P054 : GENOTYPING OF HLA NOVEL AND RARE ALLELES USING NEXT GENERATION SEQUENCING ON THE ION TORRENT PERSONNEL GENOME MACHINE (PGM), USING A NOVEL GROUP-SPECIFIC SANGER SEQUENCE BASED TYPING METHOD AS REFERENCE

Abstract

High resolution genotyping of human leukocyte antigen (HLA) class I and II alleles is important for stem cell transplantation, however it is unclear whether polymorphisms outside of exon 2 and 3 are relevant. With the development of Sanger Sequence Based Typing (SSBT) methods, a high degree of polymorphism at the HLA loci has been identified, making allele identification challenging. Allele ambiguities frequently occur because of the inability to set phase and the lack of complete genomic sequences in reference databases. With the introduction of Next Generation Sequencing (NGS), it is now possible to sequence the HLA genes clonally, completely and simultaneously.
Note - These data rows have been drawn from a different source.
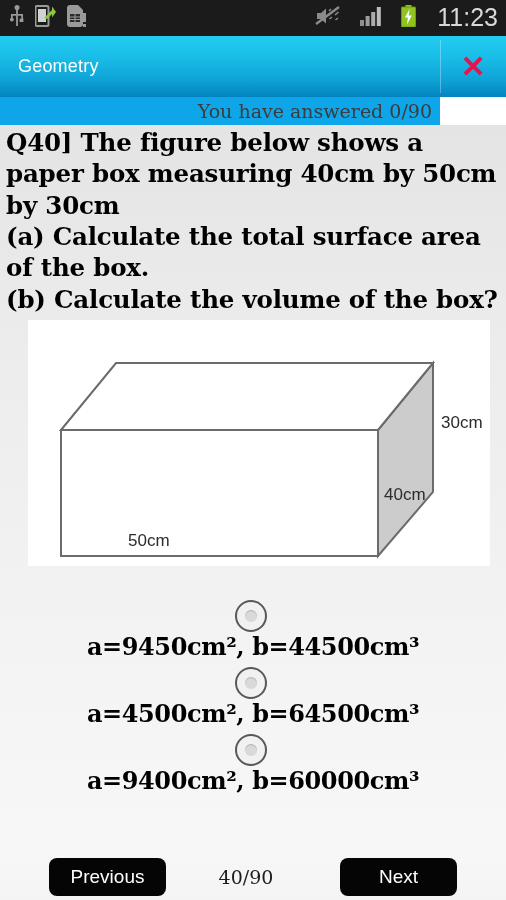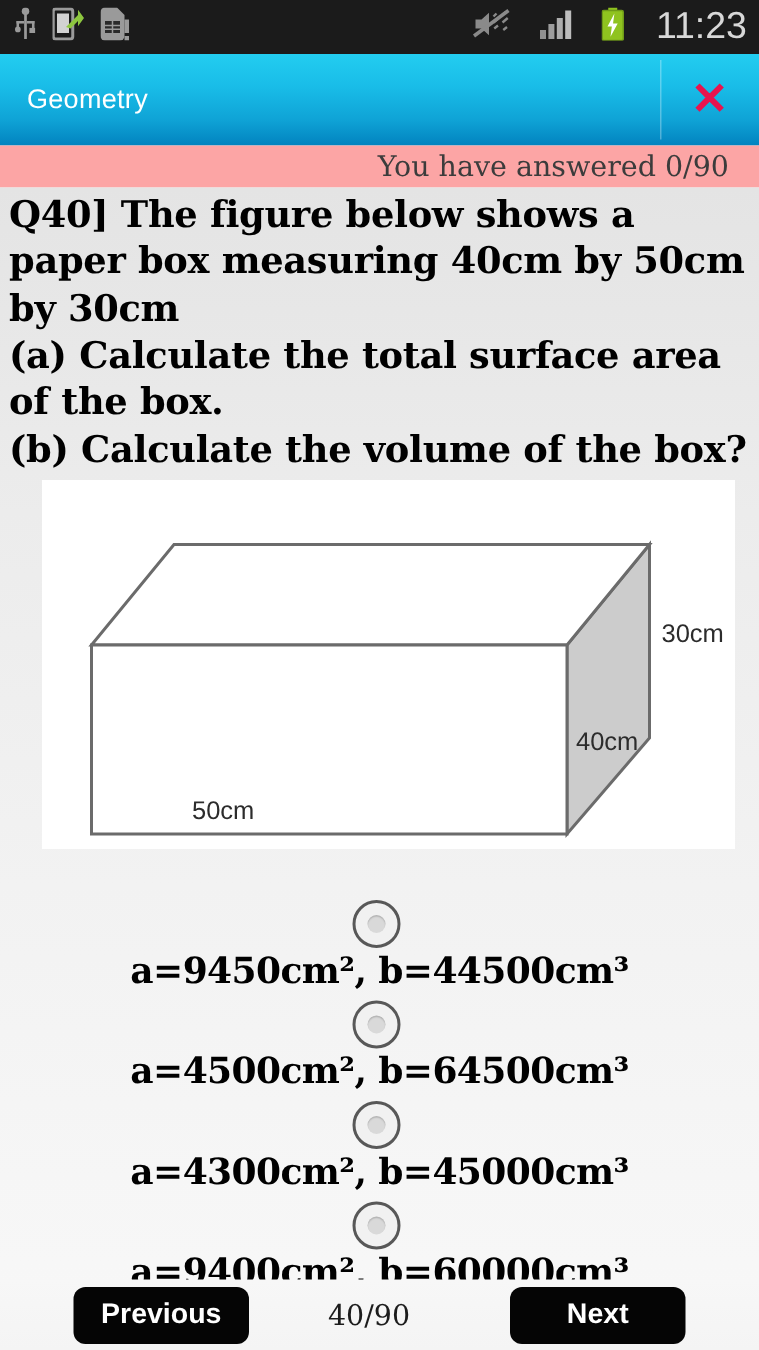"You have answered 0/90" .answered-strip { background: #fca5a5 -> #0ea5e9; padding-right: 20px -> 8px; width: 506px -> 440px }
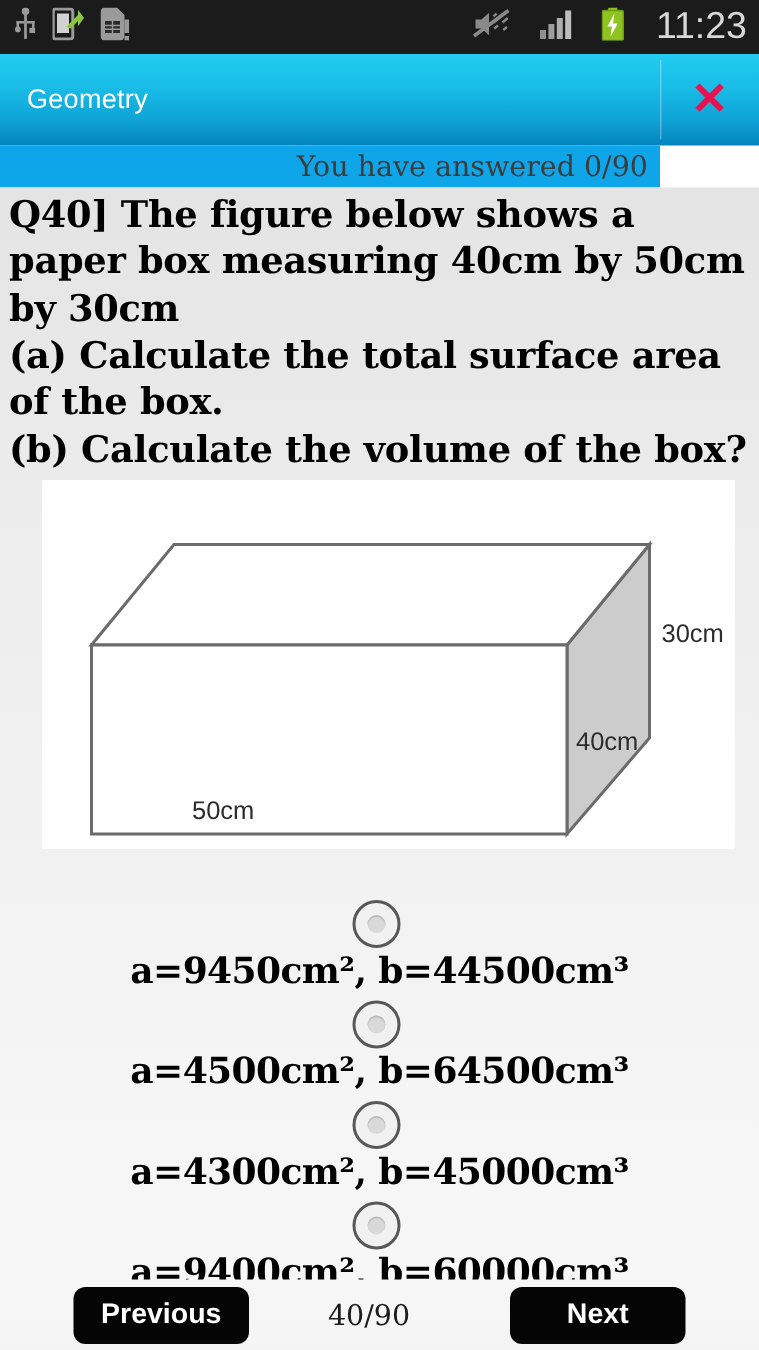"a=4300cm², b=45000cm³" div.option-row { html: <div> <span></span> <span>a=4300cm², b=45000cm³</span> </div> -> none }
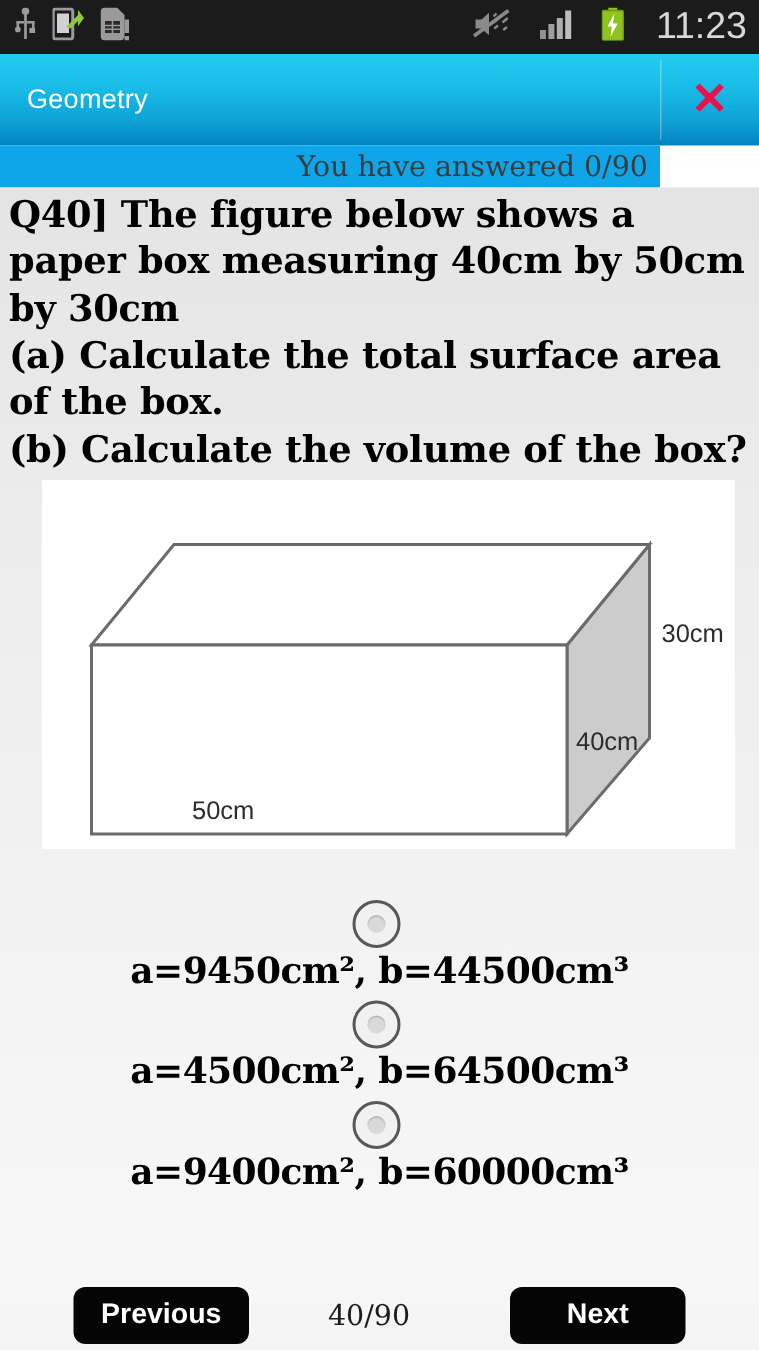"Previous" .nav-btn { font-weight: bold -> none }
Using in-house long range PCR-NGS protocols on the Ion PGM, the aim of this study was to confirm and obtain complete gene sequence for submission to the IMGT/HLA database, on samples identified as novel or rare for HLA Class I alleles by traditional short range (exons 2 and 3) SSBT. In addition, the full length sequences generated by NGS were confirmed using the novel full-length, group-specific sequence based typing (SBT) method, which results in hemizygous sequences, developed in Maastricht. For NGS, long range PCR which amplifies the full gene of HLA-A, -B and -C and exon 2 through to exon 3 of HLA Class II genes was performed. Long range amplicons for each individual are pooled for single library preparation using a modified version of the Ion PGM library preparation and 400 bp chemistry sequencing protocol. All data generated was analysed with software provided by Conexio Genomics and Life Technologies. Analysis of NGS-Ion PGM data identified and confirmed HLA Class I novel and rare alleles reported by short range SSBT. Furthermore, the group-specific sequence based typing results also confirmed data obtained by NGS-Ion PGM. In addition, a number of novel polymorphisms, mainly in intronic sequences, were identified by both sequence based typing methods. NGS-Ion PGM sequencing in addition to group-specific sequence based typing allowed the submission of several full length sequences to the IMGT/HLA database. This study shows the strength of NGS as a tool to complete the IMGT/HLA reference database and the continued relevance of SSBT as a reference methodology. This approach is currently been developed and applied to HLA Class II novel and rare alleles.